I didn't take any medication, I thought I was going to be fine, but then it began to escalate quickly, I started sweating profusely, my heart rate went way up, but I still tried to keep my breathing under control, and reassure myself I would be okay. It continued getting worse, so I got home where I thought I'd feel safer, I quickly took some Xanax and Valium, but by then it was already out of control.

I had all the usual symptoms already - racing heart, sweaty, nausea, can't breathe, lightheaded, shaky. But I started to spasm quite violently and uncontrollably, and then it felt like there were painful jolts of electricity coursing through my body in quick and regular succession (not in sync with my heart beats), and then it felt like my body was on fire, there was this horrible intense heat inside me, and I thrashed around in my bedroom, throwing things around, screaming at the top of my voice, kicking the walls and banging my head desperately trying to get rid of the intense emotional and physical pain. I was convinced I was spiralling into death, so I scrawled a note to my parents telling them I loved them. Eventually, I guess as the Xanax kicked in, I calmed down a bit and was just curled up in bed, still incredibly anxious and crying, but the violent and physically painful symptoms went away.

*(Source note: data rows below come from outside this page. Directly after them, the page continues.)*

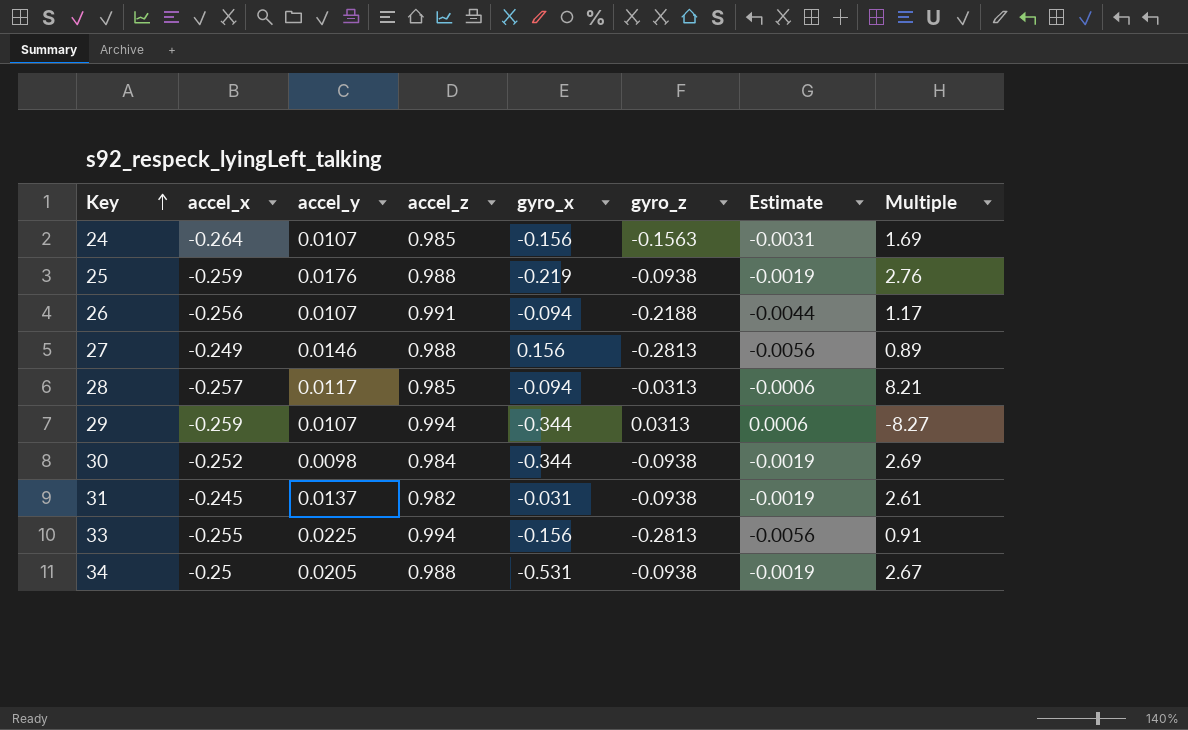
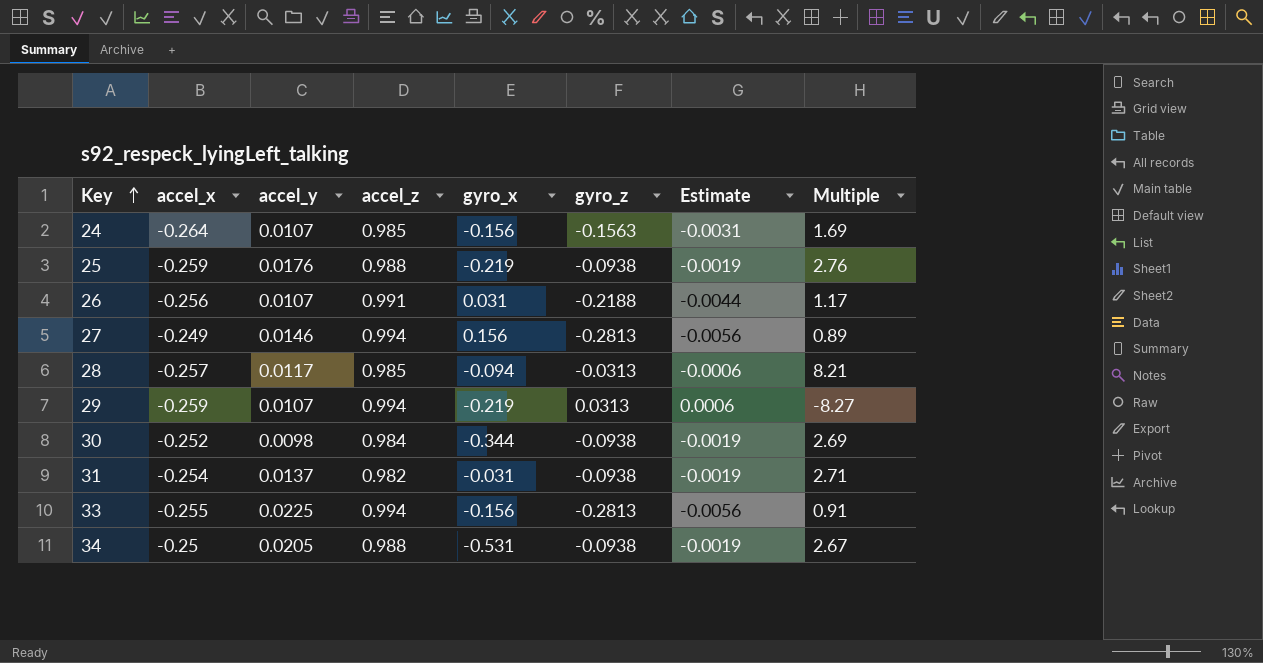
26 | gyro_x: -0.094 -> 0.031
27 | accel_z: 0.988 -> 0.994
29 | gyro_x: -0.344 -> -0.219
31 | accel_x: -0.245 -> -0.254
31 | Multiple: 2.61 -> 2.71

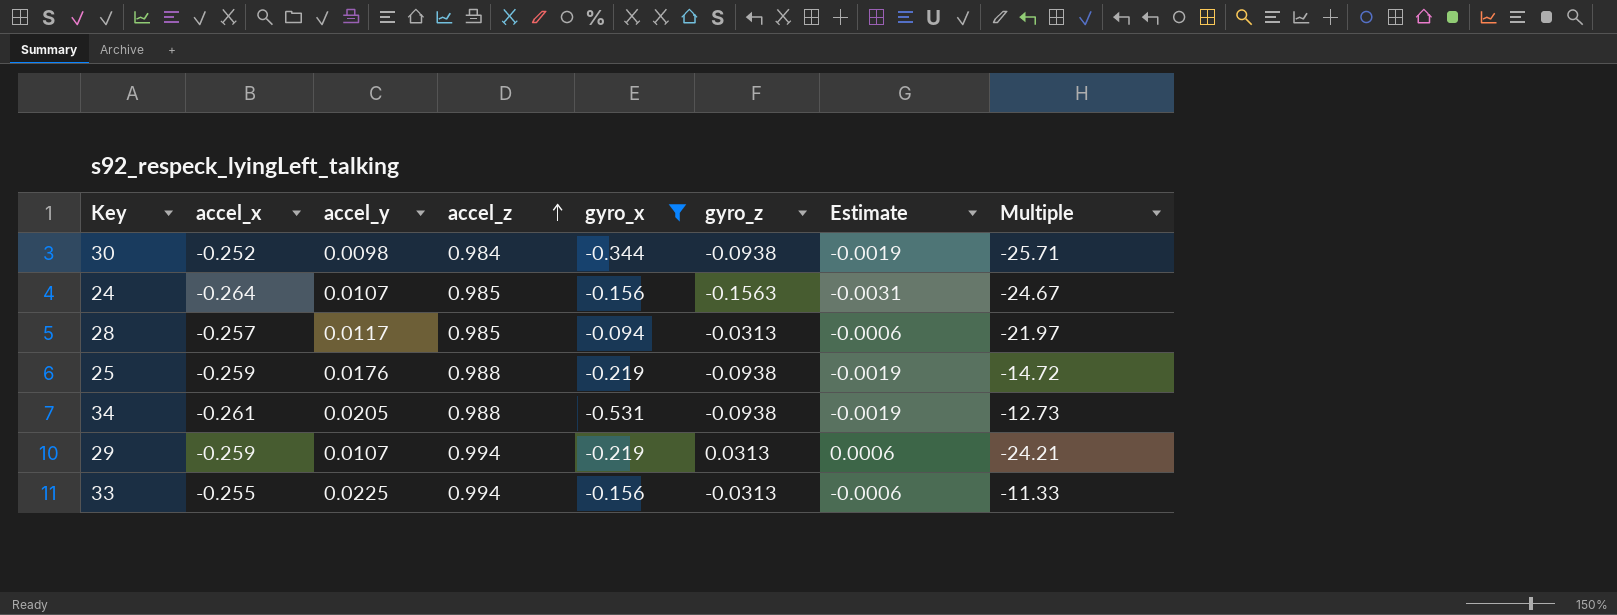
filter: none -> gyro_x <= -0.094
row order: Key ascending -> accel_z ascending
column Multiple | formula: [accel_x] / [gyro_z] -> [accel_x] / [accel_y]
34 | accel_x: -0.25 -> -0.261
33 | gyro_z: -0.2813 -> -0.0313
33 | Estimate: -0.0056 -> -0.0006

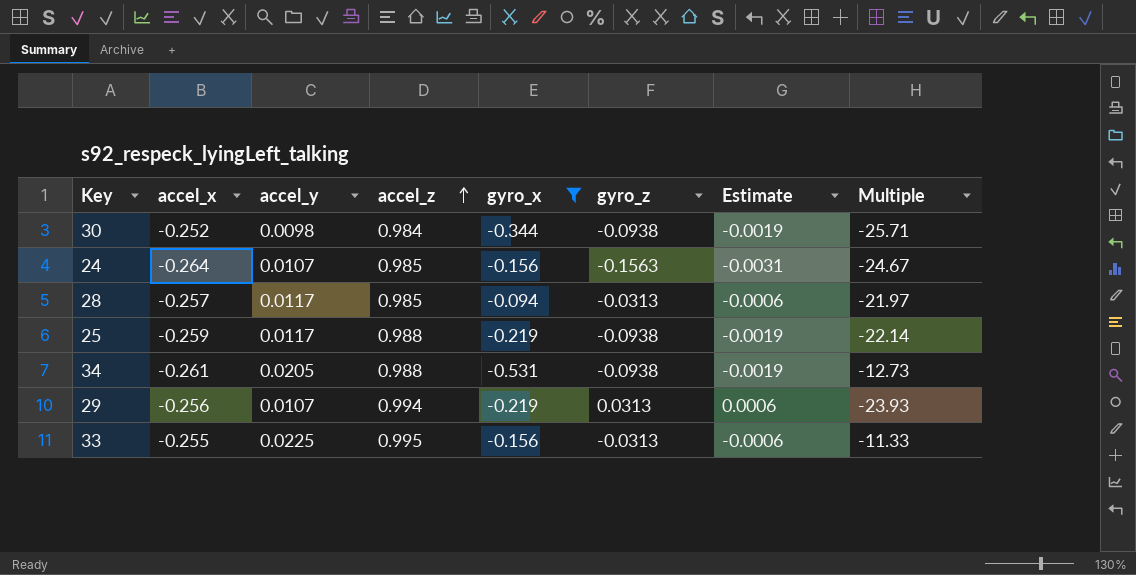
25 | accel_y: 0.0176 -> 0.0117
25 | Multiple: -14.72 -> -22.14
29 | accel_x: -0.259 -> -0.256
29 | Multiple: -24.21 -> -23.93
33 | accel_z: 0.994 -> 0.995

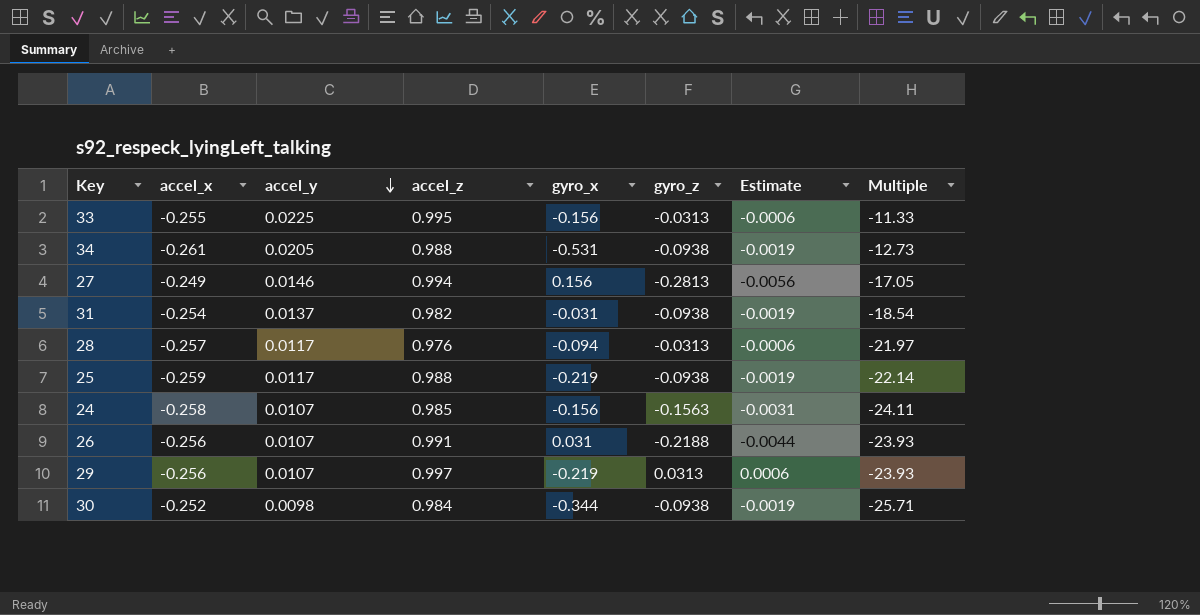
filter: gyro_x <= -0.094 -> none
row order: accel_z ascending -> accel_y descending
28 | accel_z: 0.985 -> 0.976
24 | accel_x: -0.264 -> -0.258
24 | Multiple: -24.67 -> -24.11
29 | accel_z: 0.994 -> 0.997

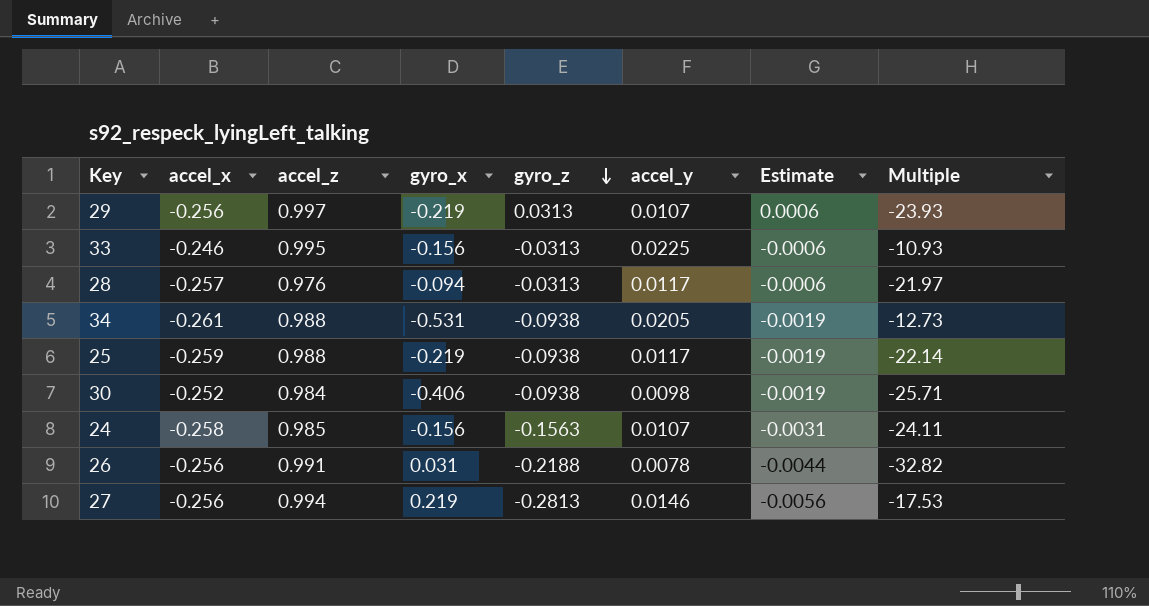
row order: accel_y descending -> gyro_z descending
column accel_y | position: 3 -> 6
row 31: -0.254 | 0.0137 | 0.982 | -0.031 | -0.0938 | -0.0019 | -18.54 -> none
33 | accel_x: -0.255 -> -0.246
33 | Multiple: -11.33 -> -10.93
30 | gyro_x: -0.344 -> -0.406
26 | accel_y: 0.0107 -> 0.0078
26 | Multiple: -23.93 -> -32.82
27 | accel_x: -0.249 -> -0.256
27 | gyro_x: 0.156 -> 0.219
27 | Multiple: -17.05 -> -17.53

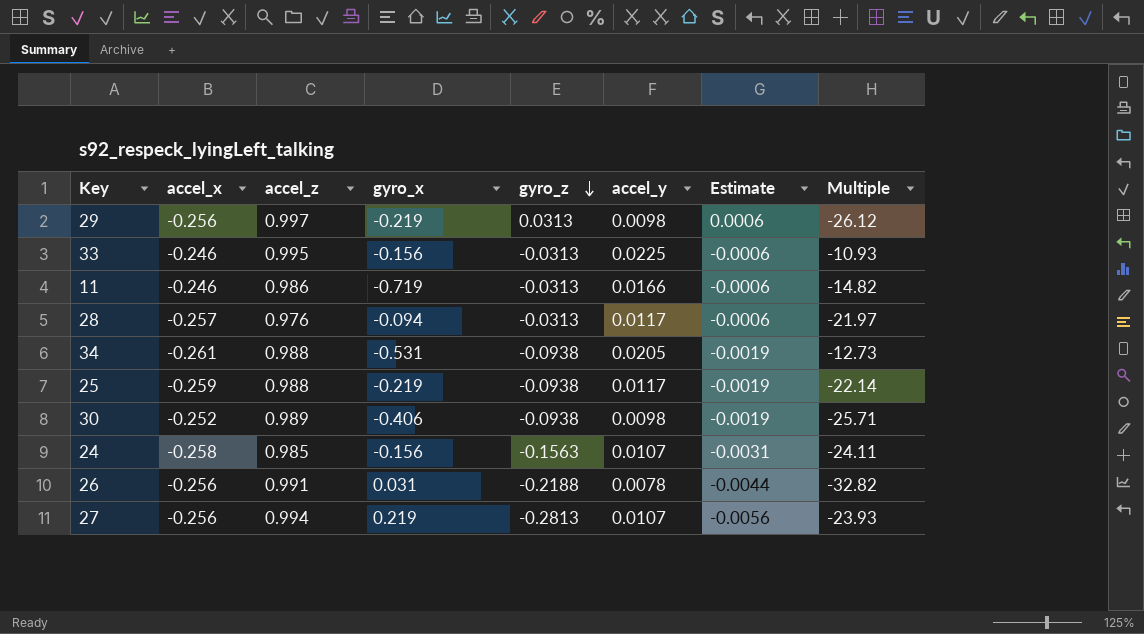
29 | accel_y: 0.0107 -> 0.0098
29 | Multiple: -23.93 -> -26.12
row 11: none -> -0.246 | 0.986 | -0.719 | -0.0313 | 0.0166 | -0.0006 | -14.82
30 | accel_z: 0.984 -> 0.989
27 | accel_y: 0.0146 -> 0.0107
27 | Multiple: -17.53 -> -23.93

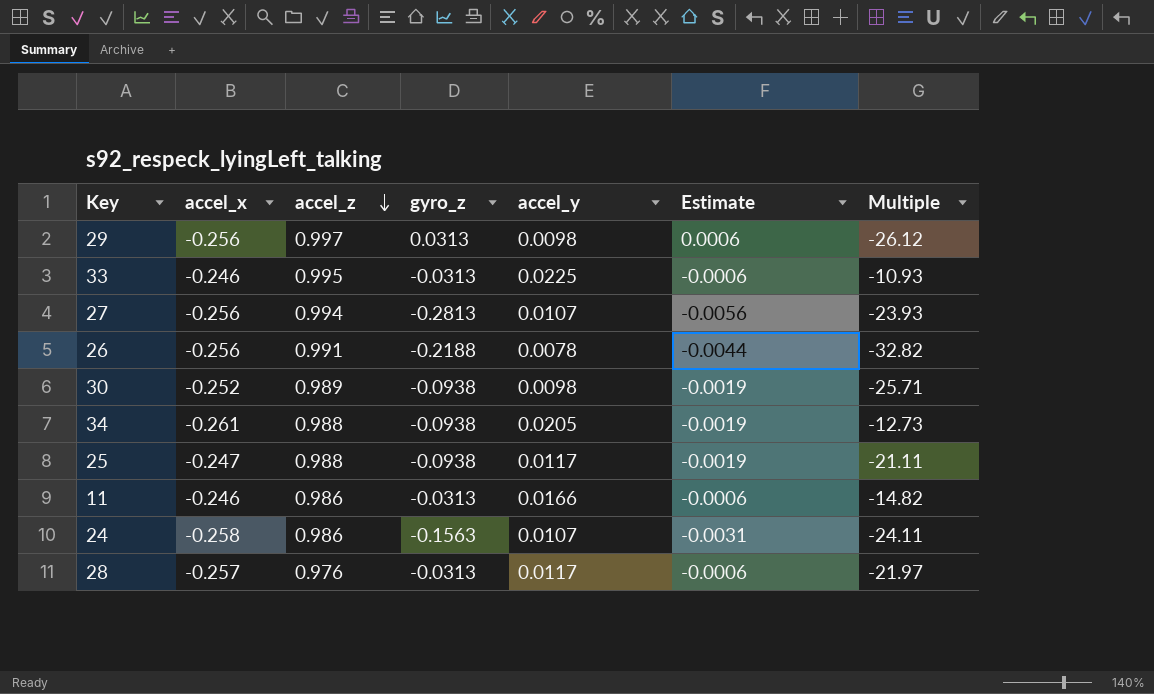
row order: gyro_z descending -> accel_z descending
column gyro_x | position: 4 -> none
25 | accel_x: -0.259 -> -0.247
25 | Multiple: -22.14 -> -21.11
24 | accel_z: 0.985 -> 0.986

Is it normal to have such violent and genuinely painful physical symptoms in a panic attack? And if it is, how do you prevent it? I feel like I did a pretty reasonable job of trying to manage the panic in its early stages using CBT and breathing techniques, in that I did what I was supposed to do, but it didn't end well. Ever since this event, I always try to carry Xanax and Valium with me, so I can stop any attack at the earliest sign, which ultimately means I end up taking lots of benzos. :| It was such a traumatic experience, it literally took me months to recover from the attack, and I had to drop out of university for the remainder of the semester, and the next semester. Was this in any way normal for panic disorder, have similar things happened to you?